故郷離れた気持ち共有を 中川の夏祭りに飯舘村民招こう
飯舘村民 中川村の竹灯籠がお出迎え 祭りに合わせ招く
福島県飯舘村の住民を招き「中川どんちゃん祭り」
 同じ「日本で最も美しい村」連合の一員でもあり、大鹿村、大鹿村議会も報告会を共催という形でかかわった。せっかくだから、報告会だけでなく、できるだかかわりたいと思って、お迎えのキャンドルナイトから参加。

 横向きになっているけれど、ガラスびんに入れたキャンドルを飯舘村のマークの形に並べてある。真っ暗になる前の薄暮の時間帯、柔らかなみつろうキャンドルの光がとてもきれい。


 竹灯籠がたくさん並べてある。節のところを目の形にくり抜いて、かわいらしい笑顔のよう。


 こちらのオブジェには、右側は「絆」、左側は「結」の文字が彫り込まれている。
 これらの約1000個のキャンドルの優しい光に包まれて、ミニコンサートが行われた。フルートや歌やらいろいろあったけど、西洋のこぎりのような楽器の不思議な響きが面白かった。最後には、大きな輪になって、飯舘村の村歌をみんなで歌う。

 6日の午前中は、菅野村長と、よさこいソーラン「いいたて愛」の長谷川さんのお話をお聴きする。
 菅野村長からは「『おカネの世界』から『いのちの世界』へ」と題して、飯舘村がこれまで進めてきた「までい」(※)という言葉に象徴される村づくりの話、原発事故を受けてのお話をいただいた。
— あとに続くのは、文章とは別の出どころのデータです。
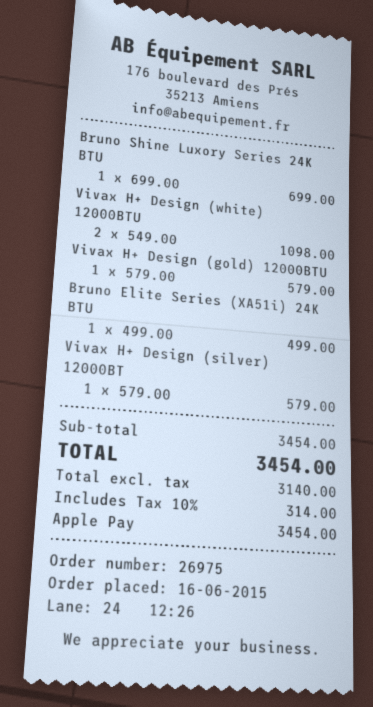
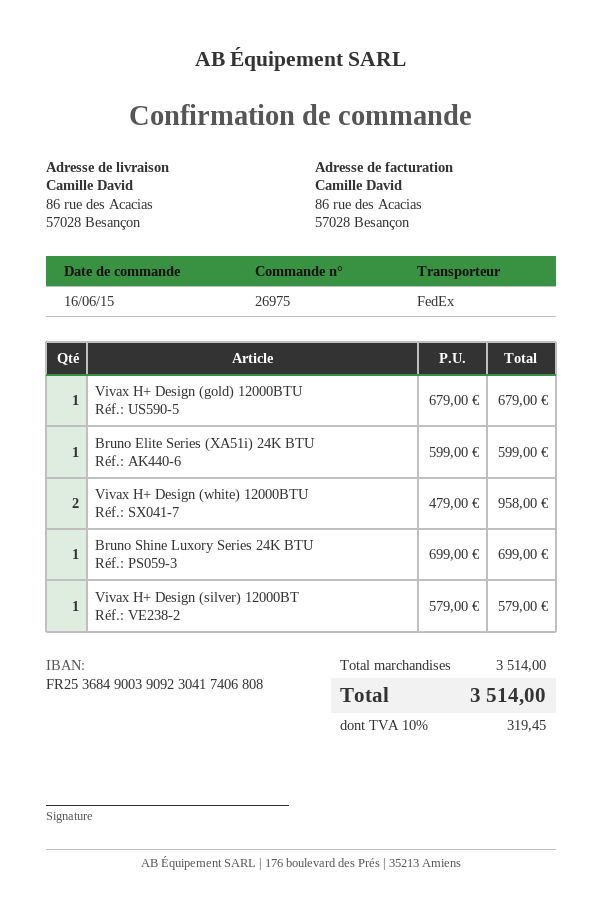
Vivax H+ Design (white) 12000BTU: 2 x 549.00 = 1098.00 -> 2 x 479.00 = 958.00
Vivax H+ Design (gold) 12000BTU: 1 x 579.00 = 579.00 -> 1 x 679.00 = 679.00
Bruno Elite Series (XA51i) 24K BTU: 1 x 499.00 = 499.00 -> 1 x 599.00 = 599.00
subtotal: 3454.00 -> 3514.00
tax: 10% = 314.00 -> 10% = 319.45
total: 3454.00 -> 3514.00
外から見ていると、ホットスポットになってしまった飯舘村から、なぜもっと早く遠くに避難しないのかと心配になるけれども(もちろん、汚染状況が分かっていながら知らされず、当初、避難区域にもされなかったことの、政府の対応のひどさは言うまでもないが)、何せ6000人の人口の村に3000頭の牛がいたところだ。仕事の問題や、家族がばらばらになってしまうことの大変さ。周囲の先に避難したところの状況を見ると、特養や病院などの高齢者は、避難自体の大変さで亡くなられる人も多かったとのこと。それでも、今はほぼ全村避難が完了し、県外に500人くらい、移転した役所近辺に5000人くらいが移り住んでいるという。村の消滅は何とか避けたいということで、特養など屋内作業の事業所が8~9社残り、また防犯パトロールも実施しているそうだ。そういう話を聞くと、従事される方の被曝量が気になってしまったりもするし、本当に状況は厳しい。
 せめてあの原発事故が、経済優先、足し算の世界ではなく、引き算の豊かさ、いのちの世界、人の絆の素晴らしさが気付く一つのきっかけになっていただかないと、私たちの苦しい厳しい避難生活があまりにも空しくなるというお話に頷きながら、改めて、何としてもこの「3・11」を、みんなで日本の社会のあり方を変えていくきっかけにしないといけないという思いを強くする。
 長谷川さんは、かつて「若妻の翼」という、若いお嫁さんたちをヨーロッパ研修旅行に派遣する事業でヨーロッパに行かれた方で、「村が人を育ててくれた」という言い方をされていた。村長さんのお話が概括的、理念的なお話が多かったのに対して、長谷川さんのお話は原発事故時の具体的な状況が伝わってきて、涙がこぼれる。報告会には役場の車で行ったので、いったん大鹿に帰ったけれども、ぜひとも彼女たちの踊りを見に来なくてはと思って、夕方また「どんちゃん祭り」に出かける。


 飯舘村の虎捕太鼓の皆さん。女性ばかりの太鼓のグループ。


 「いいたて愛」の皆さん。
 どちらも、避難生活でばらばらになっていたのを、中川村のお祭りがきっかけで再び集まって練習されたという。


 飯舘村のみこし。いろいろなメッセージが寄せ書きされている。
 
 両日とも、大鹿村を出るときはどしゃぶりの雨だったけれども、ダムの所のトンネルを抜けると、路面が乾いていて、5日は虹もかかったとか。6日の夜は一時少し雨も降ったけれども、大したことなく、お天気もちゃんと応援してくれているのだなと思った。

※「までい」については、ぜひ本棚にも登録した『までいの力』をご覧ください。本の帯に「繋がっていれば、決して負けない」という言葉がある。飯舘村の人たち同士の繋がりとともに、今回みたいな飯舘村をはじめとする被災地の人たちと他地域の人たちの繋がり、ネットワークが広がっていくことが、きっと大きな力になるに違いないと思った。